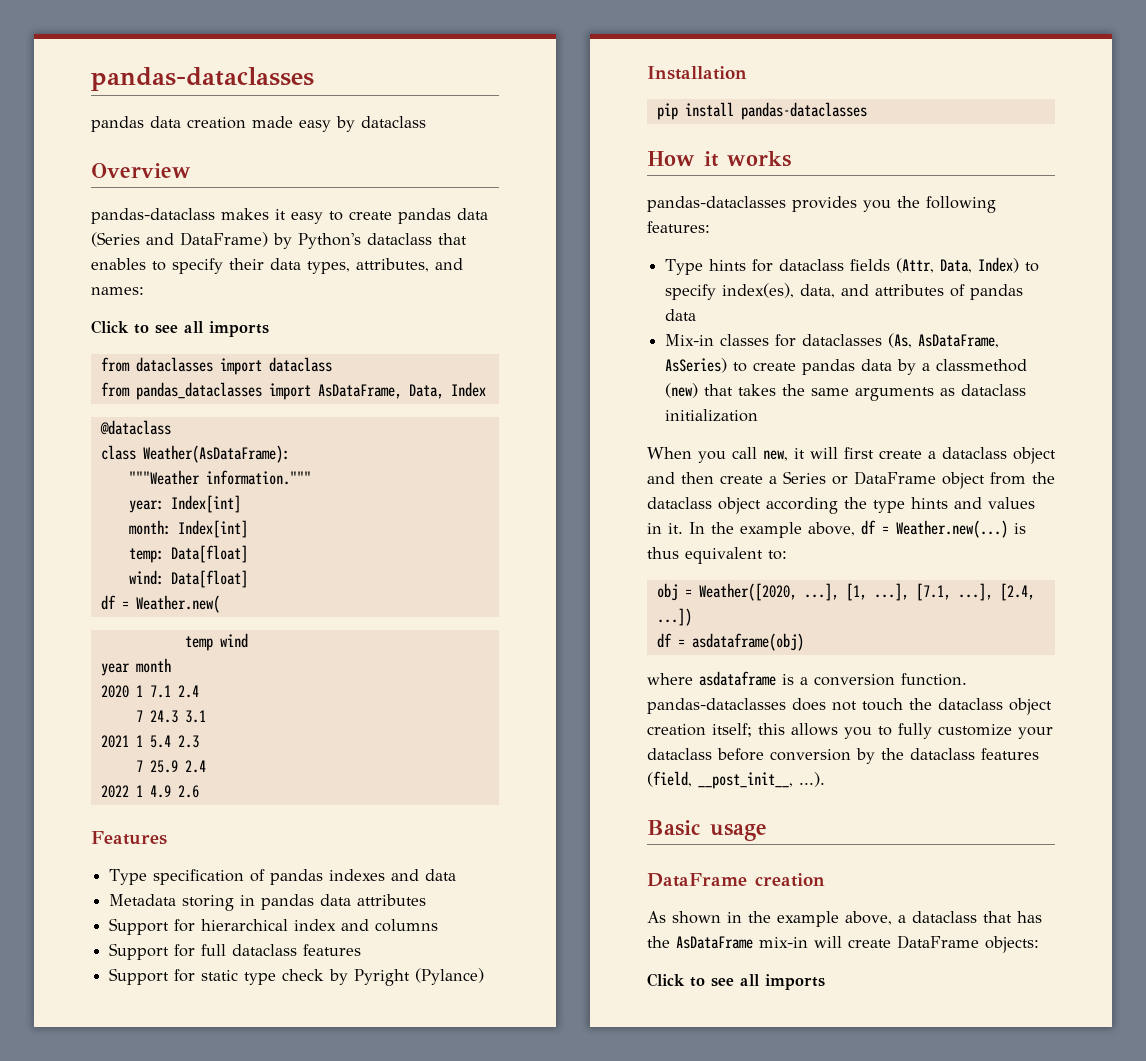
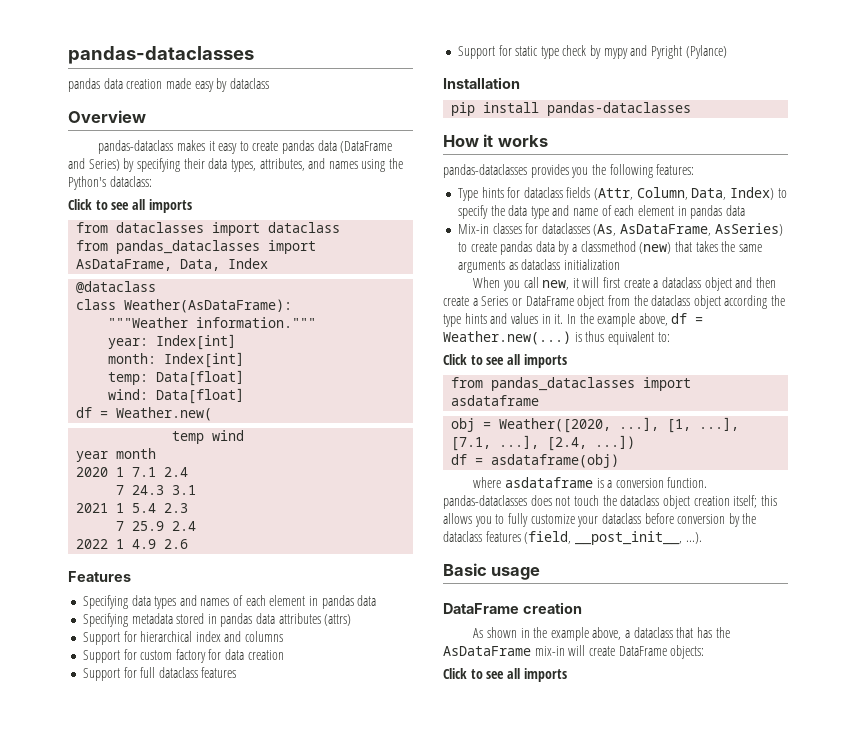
[91,232,467,249] [91,258,223,274] (Series and DataFrame) by Python's dataclass that enables to specify -> [340,141,393,153] [68,158,180,172] (DataFrame and Series) by specifying
[91,287,144,295] names: -> [328,158,404,172] [68,176,152,190] names using the Python's dataclass:
[109,869,457,885] [109,894,235,911] Type specification of pandas indexes and data // Metadata storing -> [82,595,377,609] [82,613,205,627] Specifying data types and names of each element in pandas data // Specifying metadata stored
(427, 900) none -> [324,614,352,626] (attrs)
(439, 925) none -> [82,649,284,663] // Support for custom factory for data creation
(349, 977) none -> [603,45,648,59] mypy and
(935, 265) none -> [636,187,688,200] Column,
[722,283,966,298] index(es), data, and attributes of -> [490,205,687,219] the data type and name of each element in
(787, 555) none -> [443,354,567,368] [451,377,692,391] [451,395,540,406] // Click to see all imports // from pandas_dataclasses import asdataframe

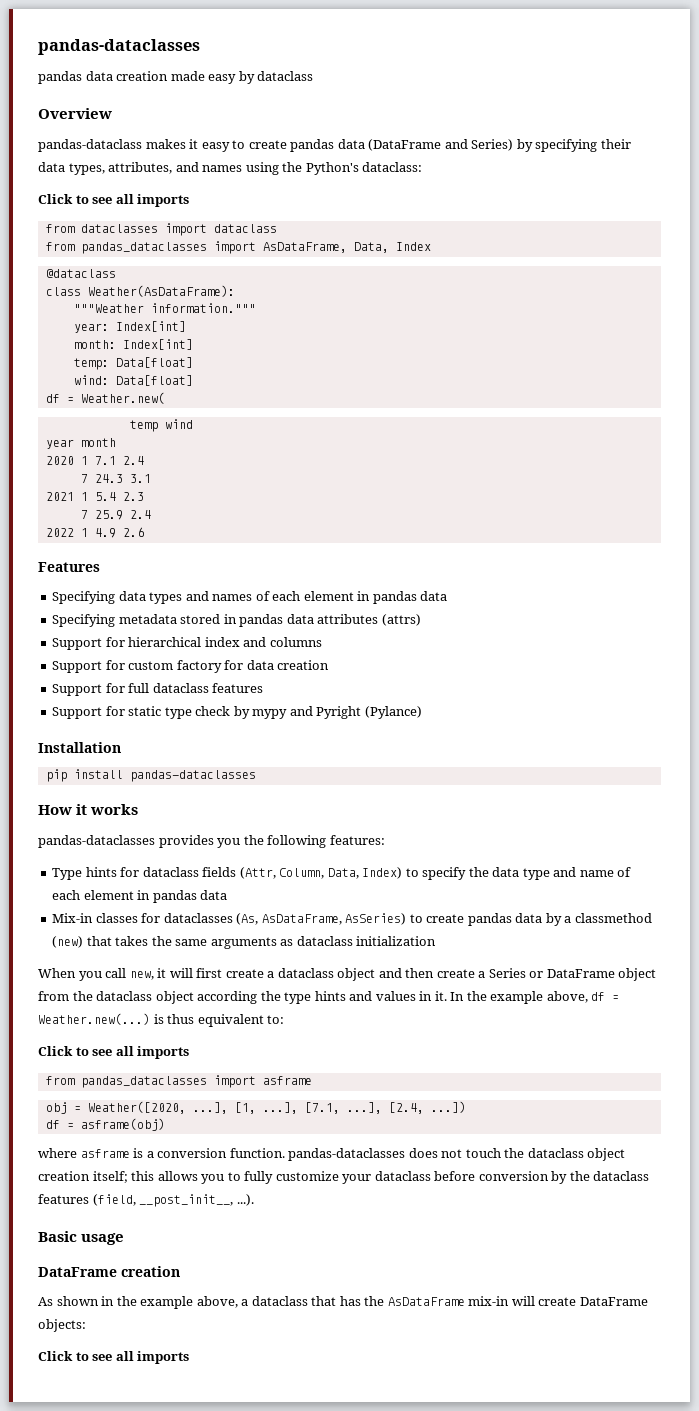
[451,395,540,406] asdataframe -> [262,1076,312,1085] asframe
[491,454,620,468] asdataframe(obj) -> [80,1118,165,1131] asframe(obj)
[504,477,593,488] asdataframe -> [80,1149,130,1158] asframe

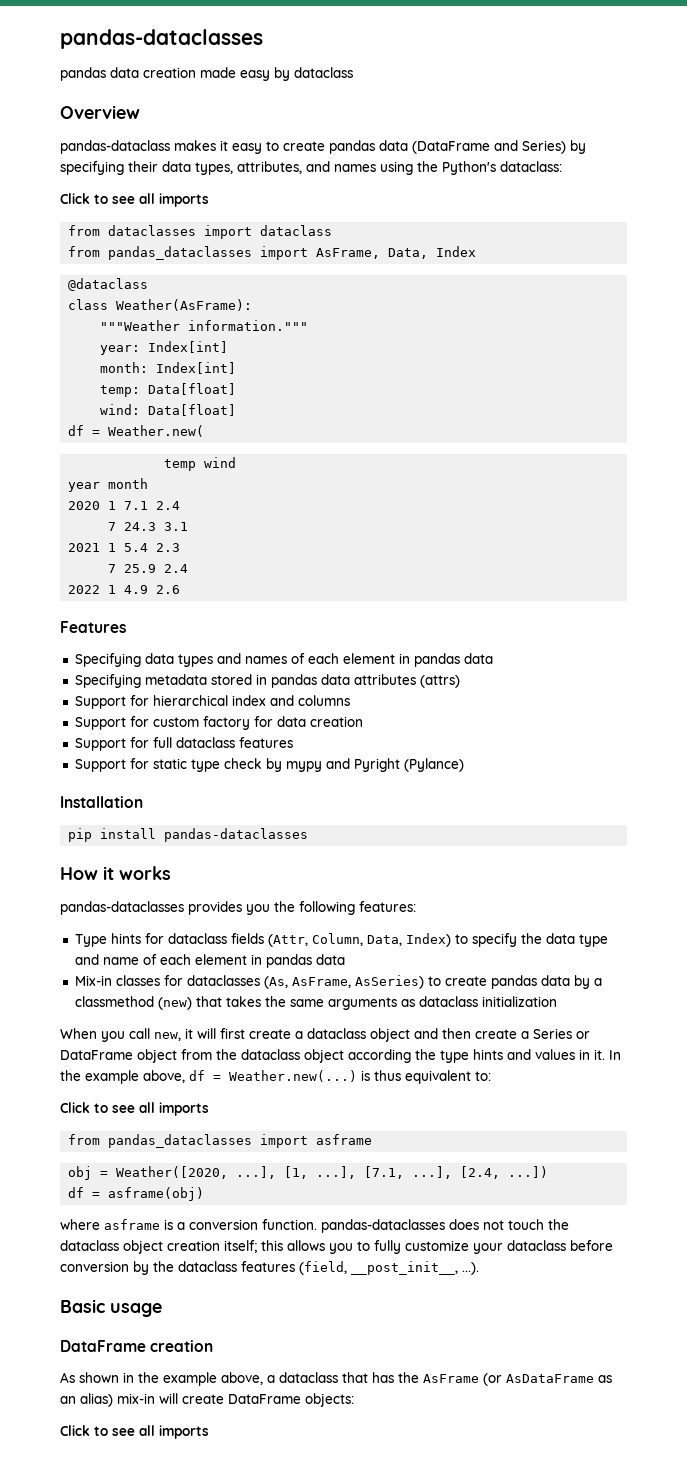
[262,242,347,253] AsDataFrame, -> [316,248,381,259] AsFrame,
[87,285,235,297] Weather(AsDataFrame): -> [116,299,253,311] Weather(AsFrame):
[261,914,342,925] AsDataFrame, -> [291,977,351,988] AsFrame,
[387,1297,465,1306] AsDataFrame -> [423,1373,612,1386] [60,1393,113,1407] AsFrame (or AsDataFrame as an alias)

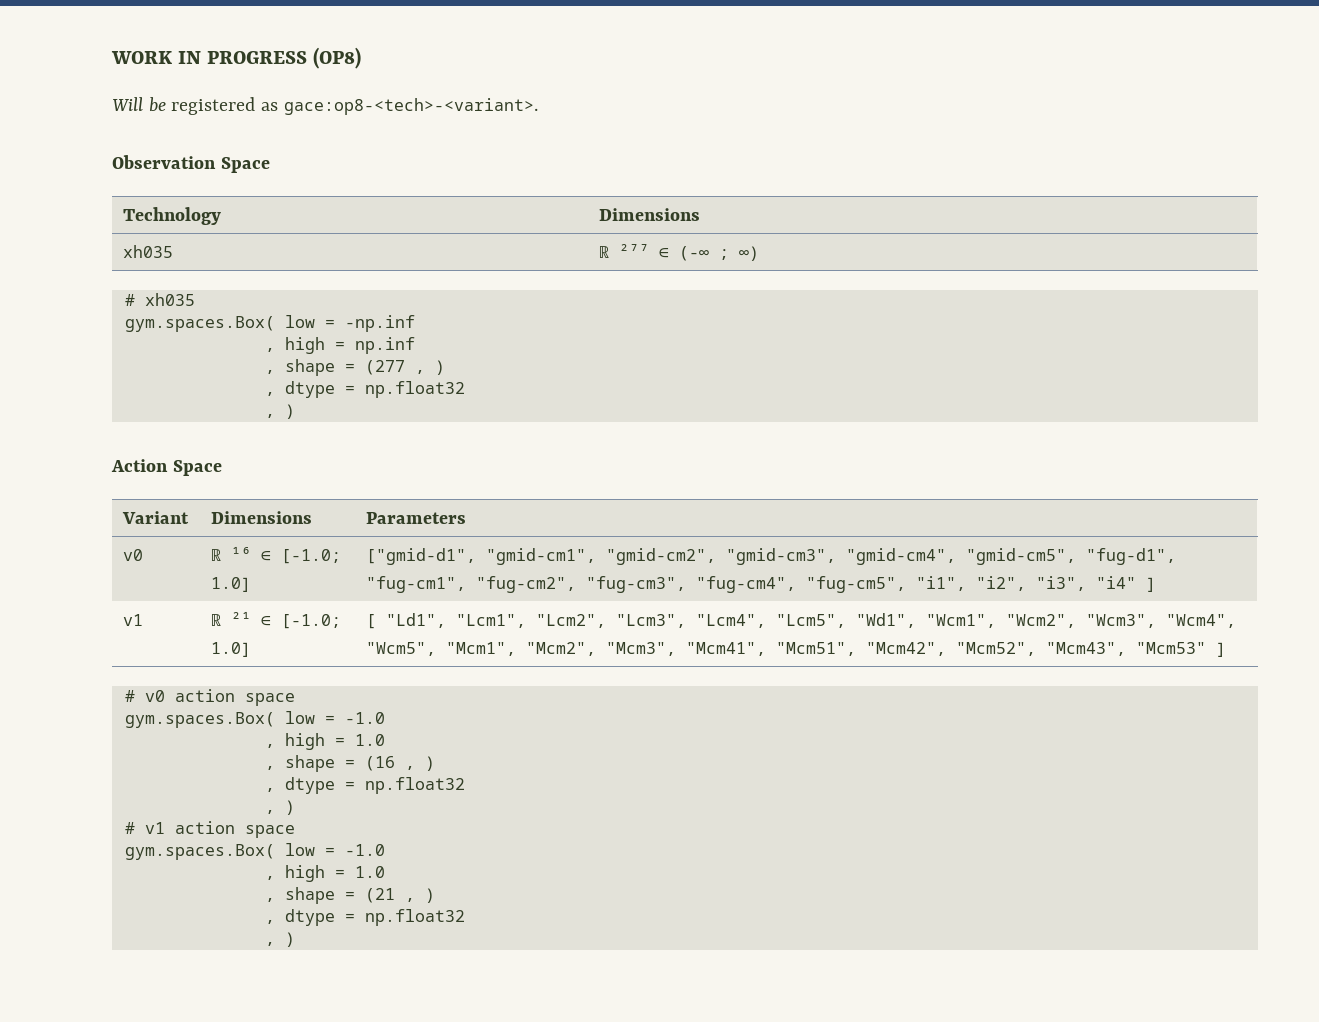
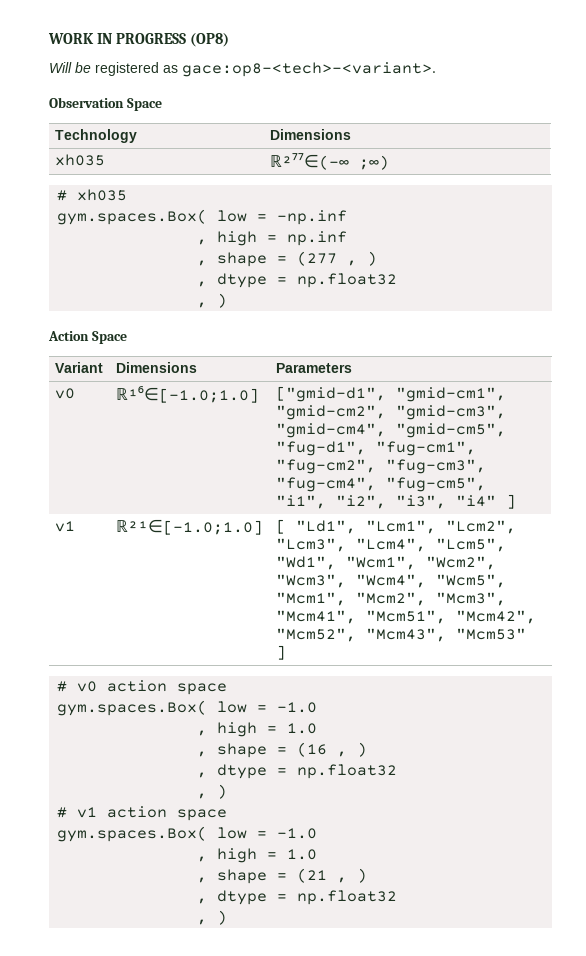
[599,244,760,261] ℝ ²⁷⁷ ∈ (-∞ ; ∞) -> [270,153,390,170] ℝ²⁷⁷∈(-∞ ;∞)
[211,546,342,564] [211,577,252,592] ℝ ¹⁶ ∈ [-1.0; 1.0] -> [116,386,260,403] ℝ¹⁶∈[-1.0;1.0]
[211,611,342,629] [211,642,252,657] ℝ ²¹ ∈ [-1.0; 1.0] -> [116,519,264,535] ℝ²¹∈[-1.0;1.0]

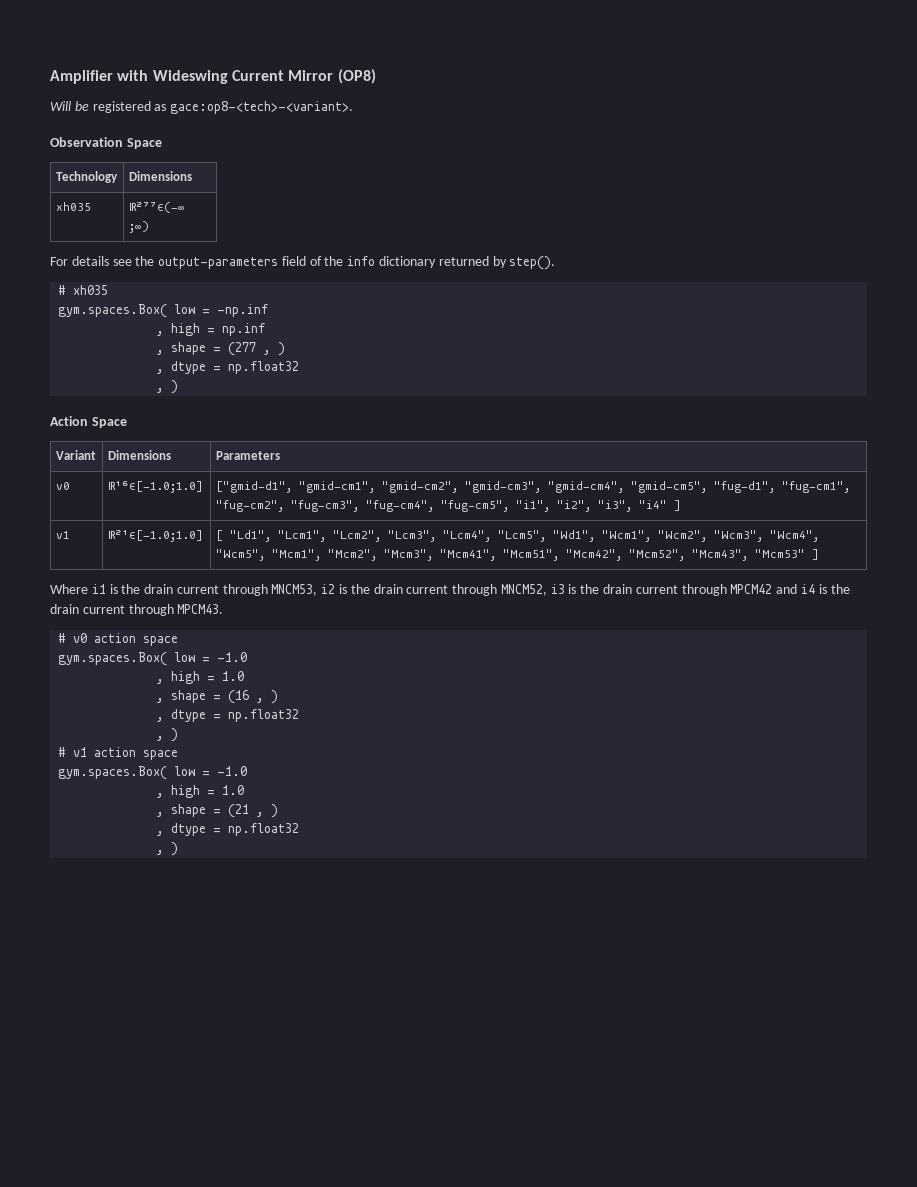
[48,33,187,44] WORK IN PROGRESS -> [50,70,334,84] Amplifier with Wideswing Current Mirror
(390, 162) none -> [50,256,556,270] // For details see the output-parameters field of the info dictionary returned by step().
(287, 652) none -> [50,584,850,596] [50,604,224,616] // Where i1 is the drain current through MNCM53, i2 is the drain current through MNCM52, i3 is the drain current through MPCM42 and i4 is the drain current through MPCM43.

+===+

◆ **Task to carry out**
Only the lines from the one containing "[211,611,342,629] [211,642,252,657] ℝ" through the last line of the entries should be transcribed, exactly and with no pictures.

◆ **Output of the task**
[211,611,342,629] [211,642,252,657] ℝ ²¹ ∈ [-1.0; 1.0] -> [116,519,264,535] ℝ²¹∈[-1.0;1.0]

[48,33,187,44] WORK IN PROGRESS -> [50,70,334,84] Amplifier with Wideswing Current Mirror
(390, 162) none -> [50,256,556,270] // For details see the output-parameters field of the info dictionary returned by step().
(287, 652) none -> [50,584,850,596] [50,604,224,616] // Where i1 is the drain current through MNCM53, i2 is the drain current through MNCM52, i3 is the drain current through MPCM42 and i4 is the drain current through MPCM43.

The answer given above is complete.